Data Science for Business Applications

Class 11 - Random Forest

Review on Decision Trees

  • What kinds of models do we know how to make?
  • Classification or Regression
  • We can use decision trees for either kind of \(Y\) variable.

Pros & Cons of Decision Trees

  • Main Advantages:
    • Easy to interpret and explain (you can plot them!)
    • Mirrors human decision-making
    • Can handle qualitative predictors (without need for dummies)
  • Main disadvantages:
    • Accuracy not as high as other methods
    • Very sensitive to training data (e.g. overfitting)
    • Biased toward dominant classes

What we can do to improve?

  • Improve accuracy?

  • Less sensitive to random changes in the data?

  • More relevance for low-frequency classifications?

  • Solution: Bagging - Bootstrap Aggregation

    • Bootstrap - quantify sampling variability by resampling from the sample.
    • In Bagginig we basically we use bootstrap on the data and then we aggregate the results.

Bootstrap & Resampling

  • Sampling with replacement: each case selected for the sample is then replaced.

  • Every bootstrapped sample may have its own pattern of ties and omissions.

Bagging

  • Aggregate the results from the method applied to each bootstrap sample.
  • This is also known as an ensemble, or combining the results of multiple models.

Bagging & Ensembling

  • You want to predict on new test data.
  • For classification, take the majority vote!
  • For regression, take the mean or mode!

Random Forests

  • Random sampling of my training data rows helps to reduce variation in my predictions that are due to randomness.

  • We saw last week: sometimes the importance of individual variables can change from dataset to dataset, and therefore from model to model.

  • What if we random sample the columns (variables) as well as the rows?

Random Forests

  • Considering the Titanic data

  • We again predict if the passenger survived (yes, no) - Categorical Variable

  • Classification model

  • Before, I had sex as the variable defining the first split.

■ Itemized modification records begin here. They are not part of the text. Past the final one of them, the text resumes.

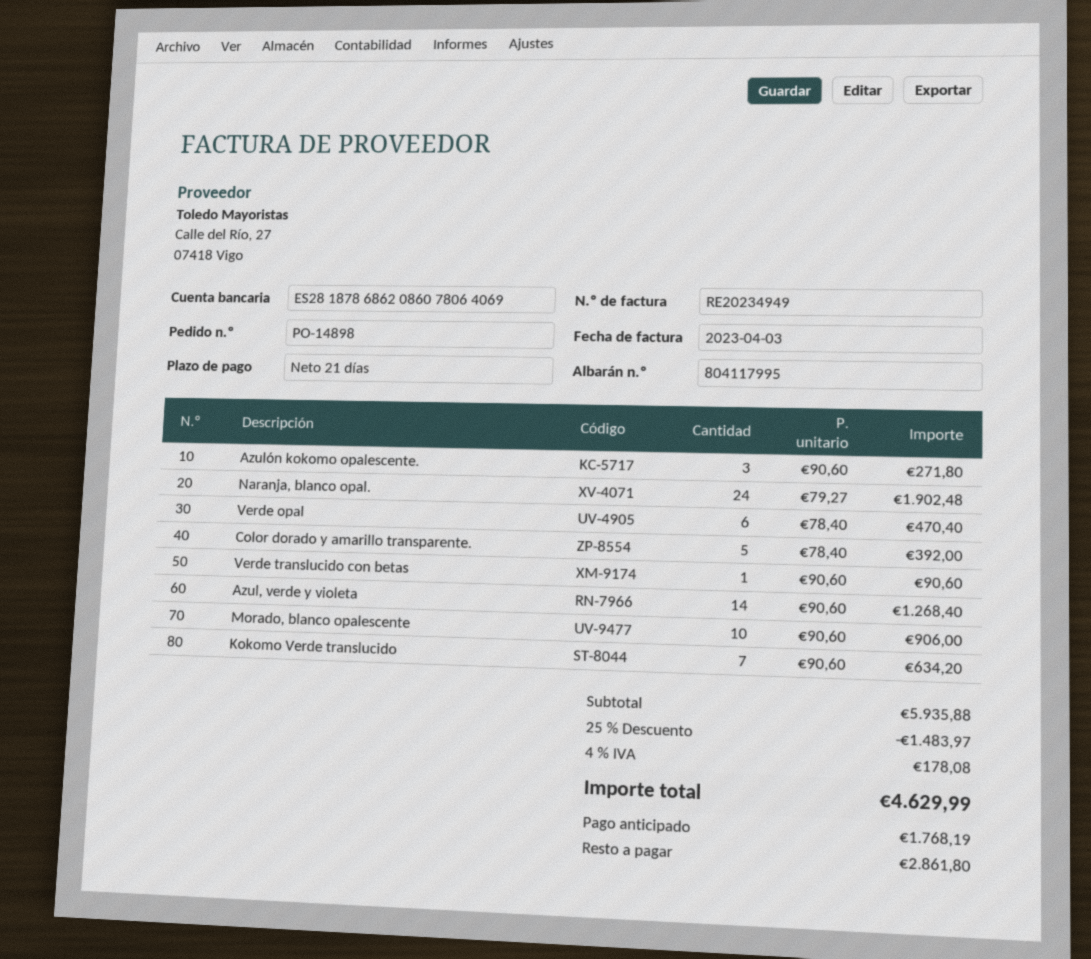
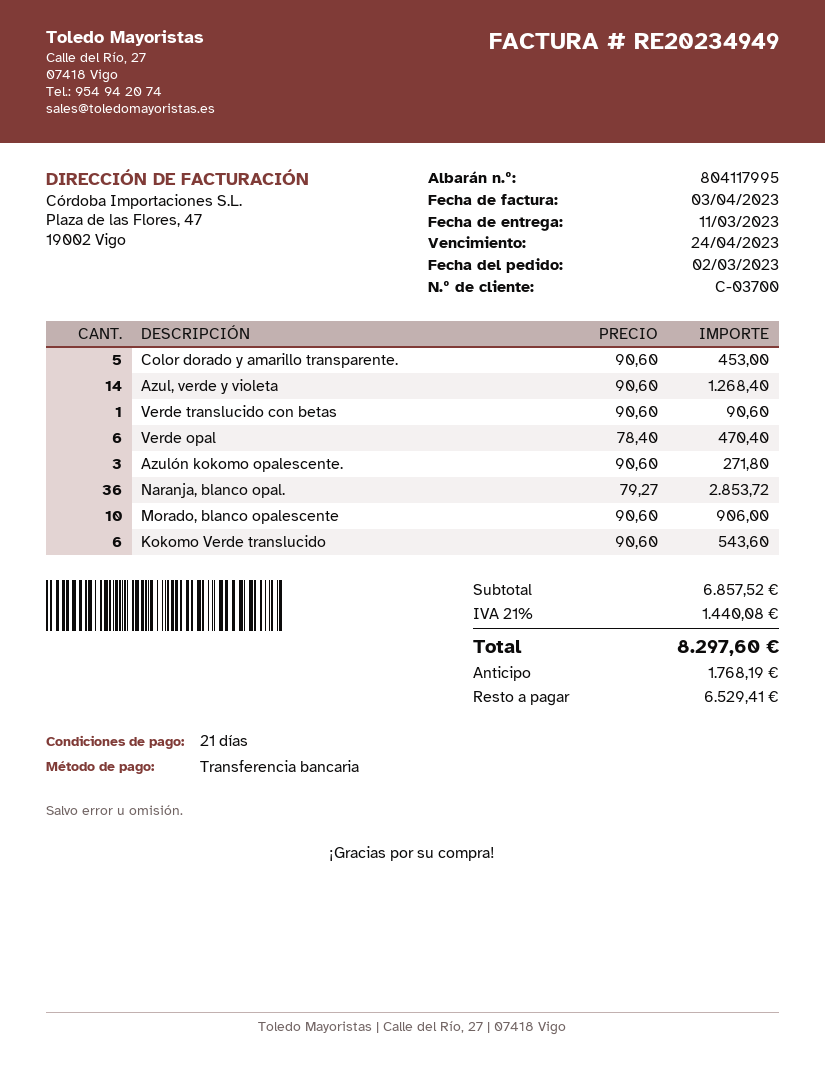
Naranja, blanco opal.: 24 x 79.27 = 1902.48 -> 36 x 79.27 = 2853.72
Color dorado y amarillo transparente.: 5 x 78.40 = 392.00 -> 5 x 90.60 = 453.00
Kokomo Verde translucido: 7 x 90.60 = 634.20 -> 6 x 90.60 = 543.60
subtotal: 5935.88 -> 6857.52
discount: 25% = 1483.97 -> none
tax: 4% = 178.08 -> 21% = 1440.08
total: 4629.99 -> 8297.60
balance: 2861.80 -> 6529.41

  • In my new trees, what if I only give the option for passengerClass and adult?

Random Forests

Let’s build a Random Forest (RF) in R

library(randomForest)
# Run the model
model1 = randomForest(survived ~ adult + sex + passengerClass, data = titanic_age)
# Show details on the model
print(model1)

Call:
 randomForest(formula = survived ~ adult + sex + passengerClass,      data = titanic_age) 
               Type of random forest: classification
                     Number of trees: 500
No. of variables tried at each split: 1

        OOB estimate of  error rate: 20.55%
Confusion matrix:
     no yes class.error
no  580  39  0.06300485
yes 176 251  0.41217799
  • In an instant, we built 500 trees.
  • We only had 3 variables, so the RF only needed to try one at each split, and grow the tree.
  • OOB (Out-of-Bag) error rate: 20.46%
  • (580+252)/1046 = 0.795

Classification Error estimates

plot(model1)
  • The plot shows how the error change given more trees are generated.
    • OOB (black line)
    • Among passengers who did not survive, the error in prediction (red line)
    • Among passengers who did survive, the error in prediction (green line)

Feature Importance

  • Feature (or variable) importance is an output from random forests.
  • In this case sex was by far most helpful as the first divide in the trees.
  • Adult was the least important variable in terms of predicting survival.
importance(model1)
               MeanDecreaseGini
adult                  6.241061
sex                   93.624871
passengerClass        34.567394
  • The Mean Decrease in Gini: measures how much each variable contributes to reducing uncertainty when the trees are built in the random forest.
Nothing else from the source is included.